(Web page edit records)
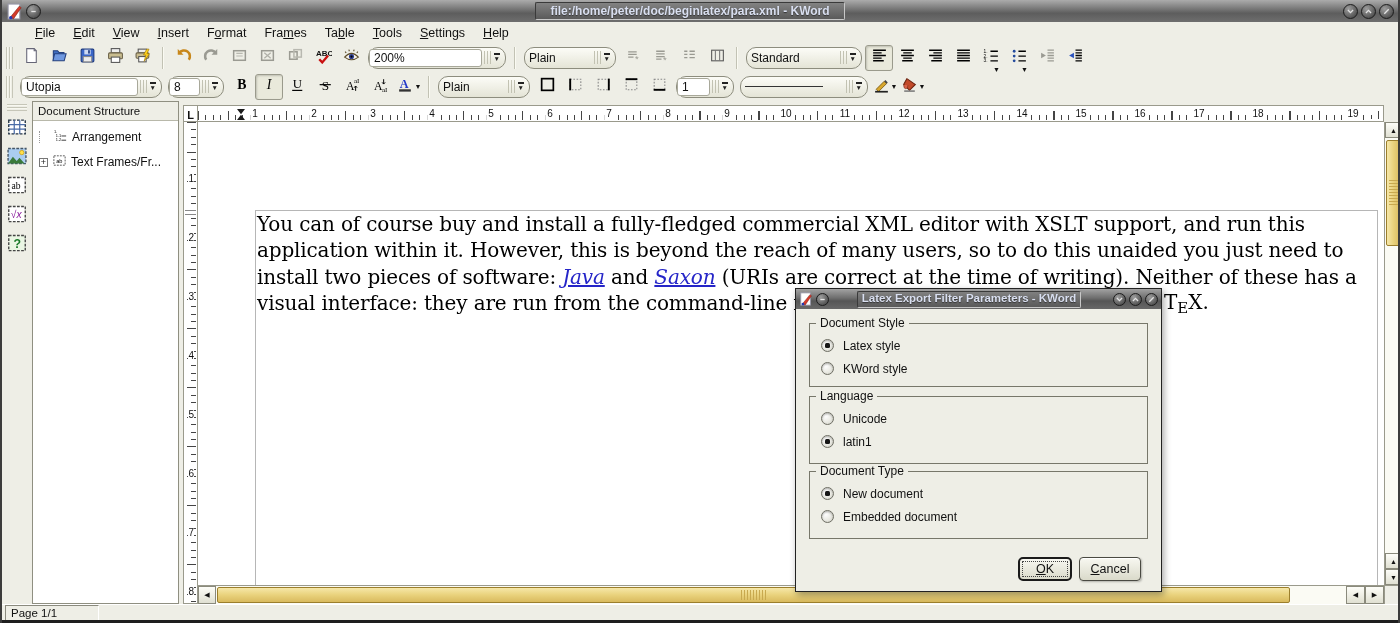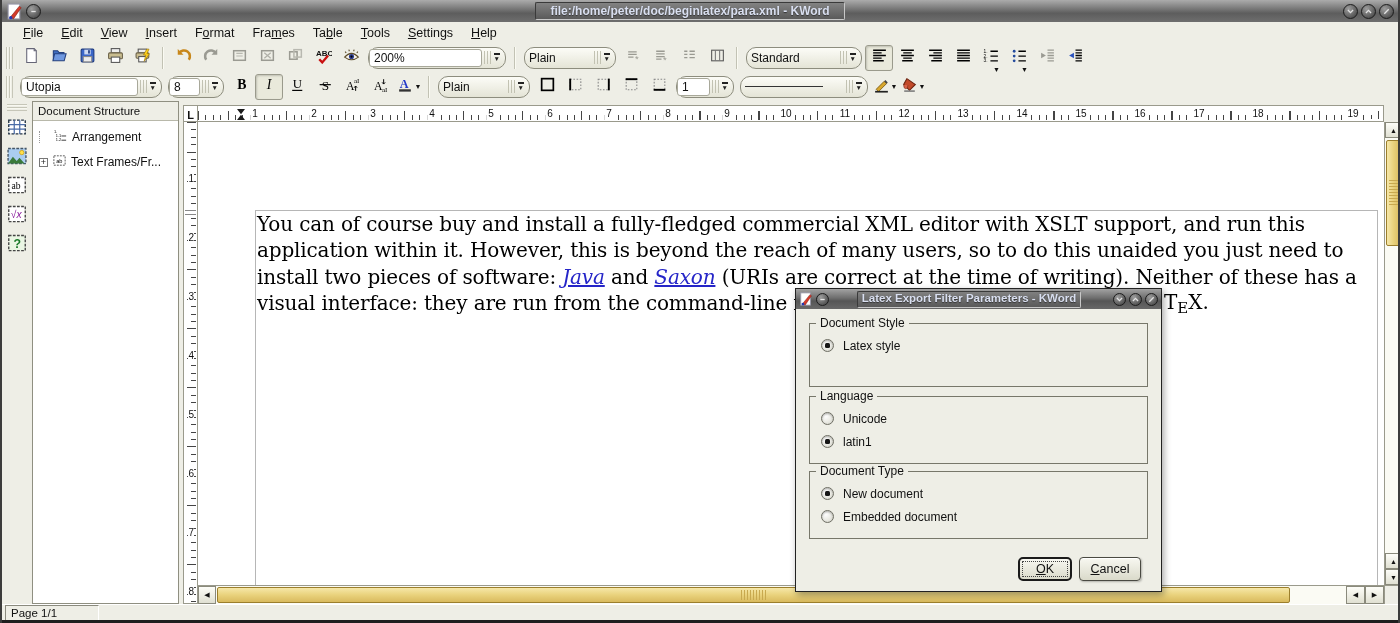--- a/index.html
+++ b/index.html
@@ -22,7 +22,7 @@
   .winbtns{display:flex;gap:3px;margin-left:4px;}
   
   .menubar{position:absolute;left:0;top:22px;right:0;height:21px;display:flex;align-items:center;
-     padding-left:12px;background:#eeeee6;border-bottom:1px solid #dcdcce;}
+     padding-left:24px;background:#eeeee6;border-bottom:1px solid #dcdcce;}
   .menuitem{font-size:12.5px;color:#111;padding:2px 9px;cursor:default;}
   
   .toolbar{position:absolute;left:0;right:0;height:29px;display:flex;align-items:center;

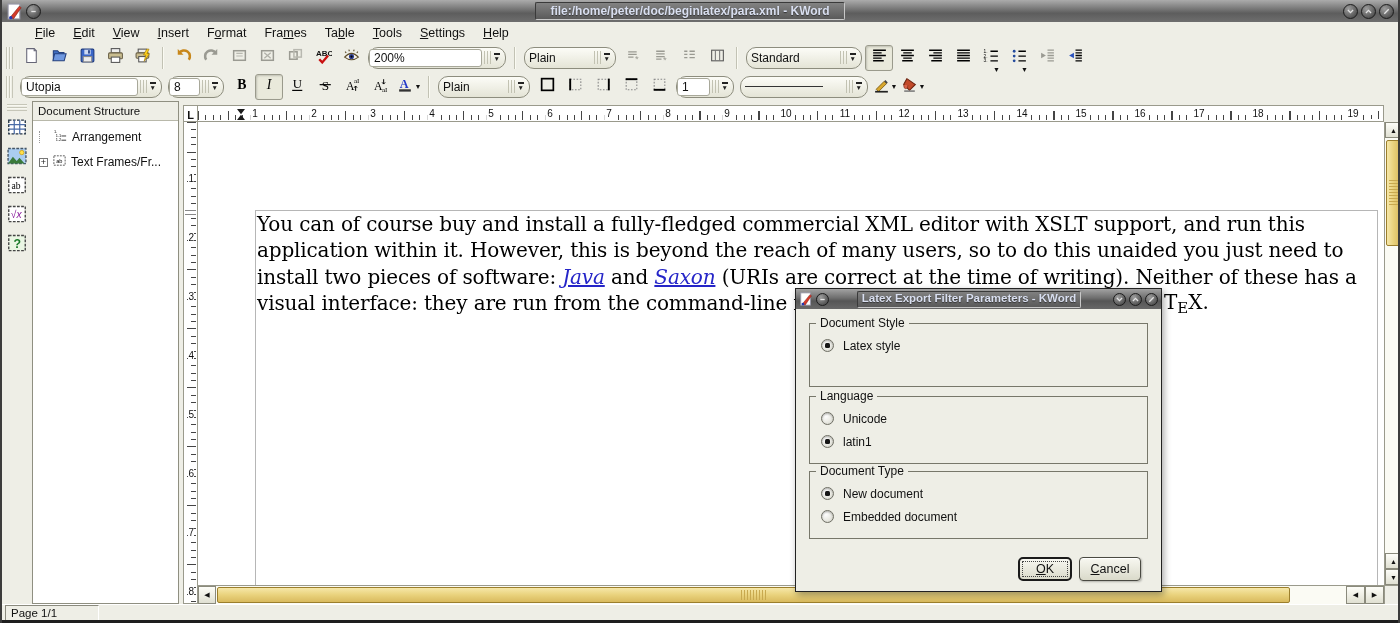--- a/index.html
+++ b/index.html
@@ -675,6 +675,10 @@
             <span class="radio checked"></span>
             <span class="optlabel">Latex style</span>
           </div>
+          <div class="opt" style="margin-top: 2px;">
+            <span class="radio"></span>
+            <span class="optlabel">KWord style</span>
+          </div>
         </div>
         <div class="grp" style="top: 87px; height: 68px;">
           <span class="grp-title">Language</span>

> **INSTRUCTIONS FOR THE TASK**
Wherever "background" appears in a line of the entries, copy that line.

> **EXERCISE RESPONSE**
-     padding-left:12px;background:#eeeee6;border-bottom:1px solid #dcdcce;}
+     padding-left:24px;background:#eeeee6;border-bottom:1px solid #dcdcce;}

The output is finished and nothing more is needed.